Com acesso à conta, os atacantes publicaram atualizações maliciosas para mais de 140 pacotes no escopo @mastra, inserindo uma dependência maliciosa chamada “easy-day-js”.
Esse pacote é um typosquat da biblioteca JavaScript legítima e amplamente usada dayjs.
Quando os pacotes comprometidos eram instalados, a dependência maliciosa executava um gancho de pós-instalação que implantava um dropper de malware nos dispositivos dos desenvolvedores, com o objetivo final de roubar credenciais sensíveis, chaves de API, tokens de autenticação e carteiras de criptomoedas.
“Depois de instalado, easy-day-js acionou um gancho de postinstall que executou um script ofuscado de dropper, desativou a verificação de certificados do Transport Layer Security (TLS), contatou uma infraestrutura de comando e controle (C2) controlada pelos atacantes, baixou um payload de segunda etapa e o executou como um processo oculto e desvinculado”, explicou a Microsoft.
O payload de segunda etapa baixado era um infostealer multiplataforma, projetado para atingir sistemas Windows, Linux e macOS.
O implant coletava informações sobre o host, históricos de navegador, aplicativos instalados e processos em execução, além de verificar se 166 extensões de carteiras de criptomoedas estavam instaladas, incluindo MetaMask, Phantom, Coinbase Wallet, Binance Wallet e TronLink.
O malware também usava diferentes mecanismos de persistência conforme o sistema operacional, como chaves Run do Registro do Windows, LaunchAgents do macOS e serviços systemd no Linux.
A Microsoft afirma que os sistemas que se comunicaram com os servidores de comando e controle dos atacantes passaram por atividades subsequentes que utilizaram táticas já associadas ao Sapphire Sleet.
Isso inclui a implantação de um backdoor em PowerShell já usado pelo grupo, mecanismos adicionais de persistência, exclusões no Microsoft Defender e um serviço malicioso do Windows que concedia privilégios SYSTEM.

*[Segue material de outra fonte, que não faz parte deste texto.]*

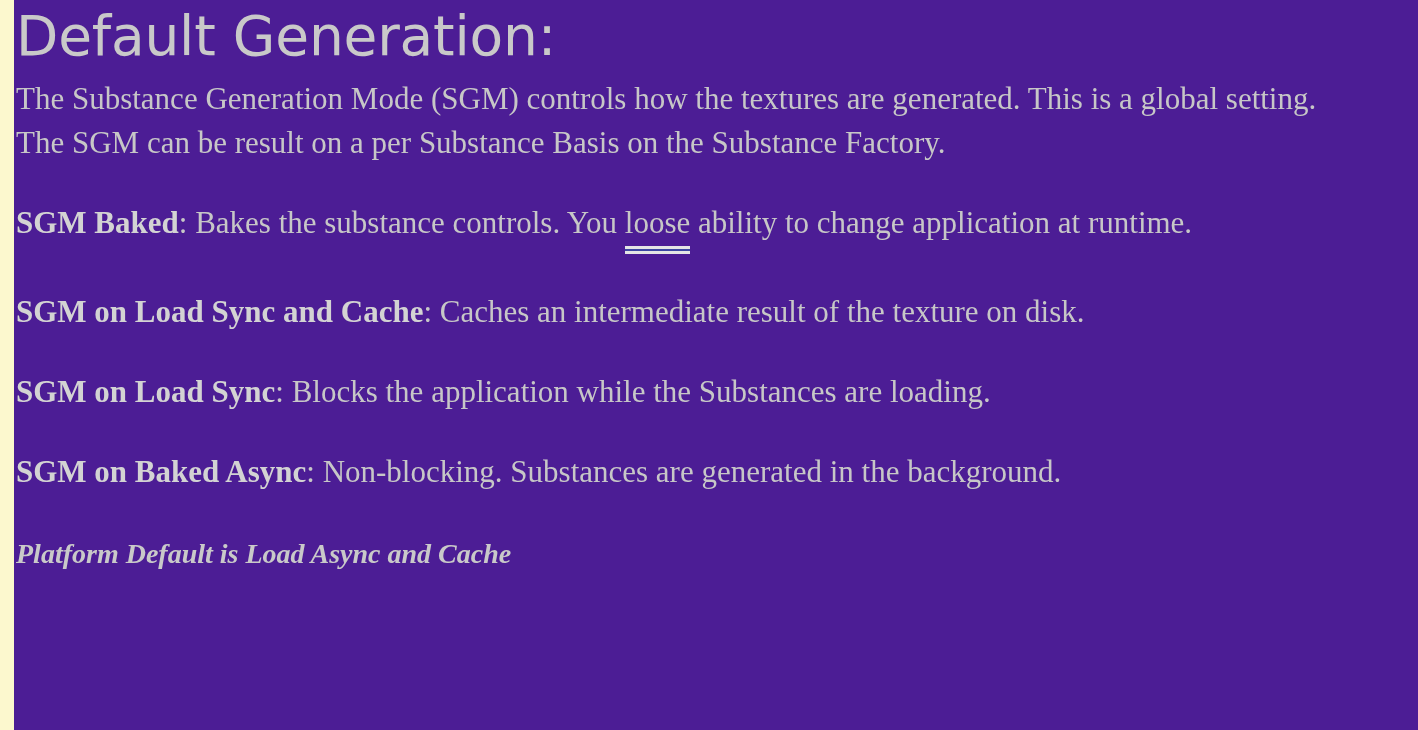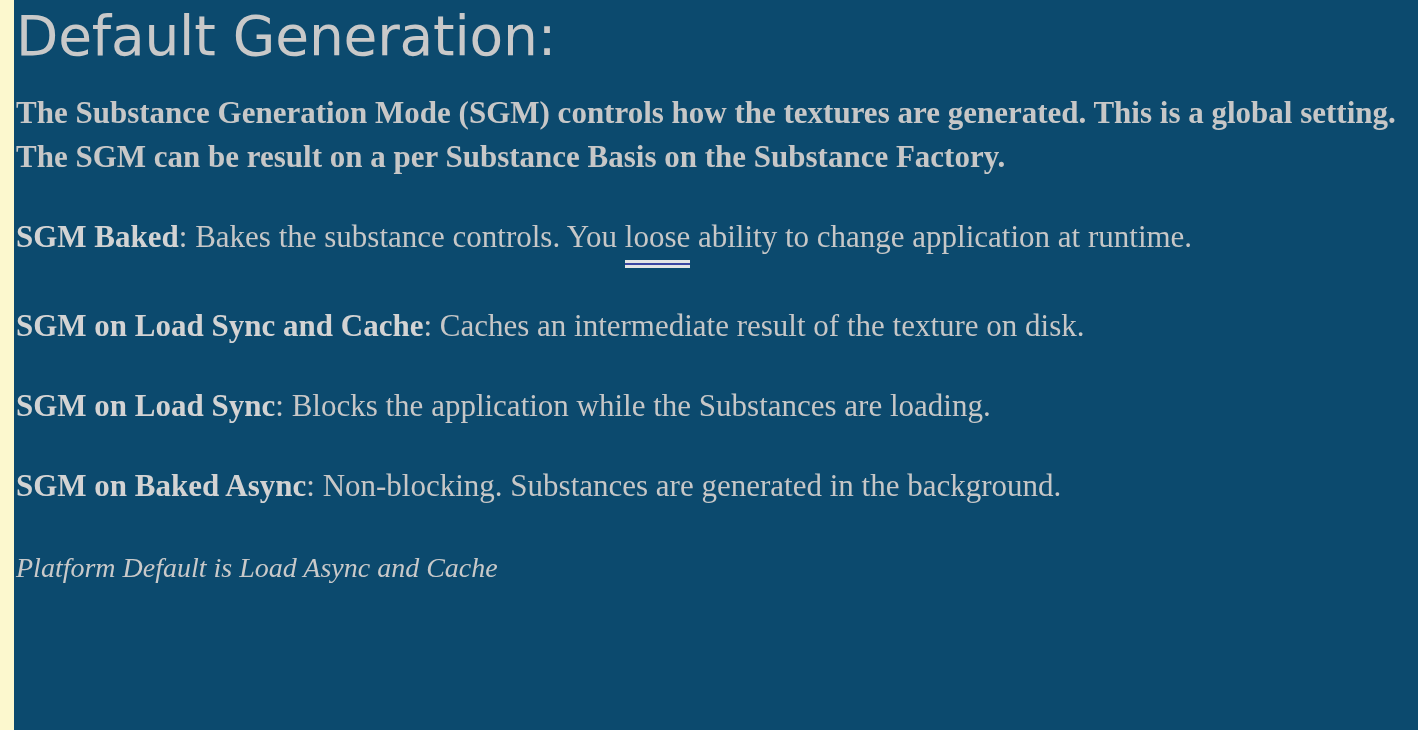--- a/index.html
+++ b/index.html
@@ -13,21 +13,21 @@
     height: 730px;
     overflow: hidden;
     background: #262626;
     font-family: "Liberation Serif", "DejaVu Serif", serif;
   }
 
   #page {
     position: relative;
     width: 1418px;
     height: 730px;
-    background: #0c4a6e;
+    background: #4c1d95;
     overflow: hidden;
   }
 
   
   #left-strip {
     position: absolute;
     left: 0;
     top: 0;
     width: 14px;
     height: 730px;
@@ -67,22 +67,21 @@
     margin: 0;
     white-space: nowrap;
   }
 
   .para .line {
     display: block;
     white-space: nowrap;
   }
 
   .para-intro {
-    margin-top: 26px;
-    font-weight: bold;
+    margin-top: 12px;
   }
 
   .item {
     margin-top: 36px;
   }
 
   .item .label {
     font-weight: bold;
     color: #d3d3d3;
   }
@@ -109,21 +108,21 @@
     right: 0;
     bottom: -5px;
     height: 2px;
     background: #3c46a2;
   }
 
   .footnote {
     font-family: "Liberation Serif", "DejaVu Serif", serif;
     font-size: 28px;
     line-height: 40px;
-    font-weight: normal;
+    font-weight: bold;
     font-style: italic;
     color: #c9c9c9;
     margin: 0;
     margin-top: 40px;
     white-space: nowrap;
   }
 </style>
 </head>
 <body>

“O backdoor em PowerShell, as táticas e a infraestrutura de C2 foram usados pelo Sapphire Sleet em outras campanhas anteriores”, explicou a Microsoft.
O Sapphire Sleet é um threat actor patrocinado pelo Estado norte-coreano, conhecido por campanhas de roubo de criptomoedas, extensões maliciosas de navegador, falsas ofertas de emprego e compromissos na cadeia de suprimentos de software voltados a roubar credenciais e ativos em criptomoedas.
A Microsoft afirma ainda que o grupo também foi responsável por um ataque separado à cadeia de suprimentos no npm contra o cliente HTTP Axios, em abril de 2026.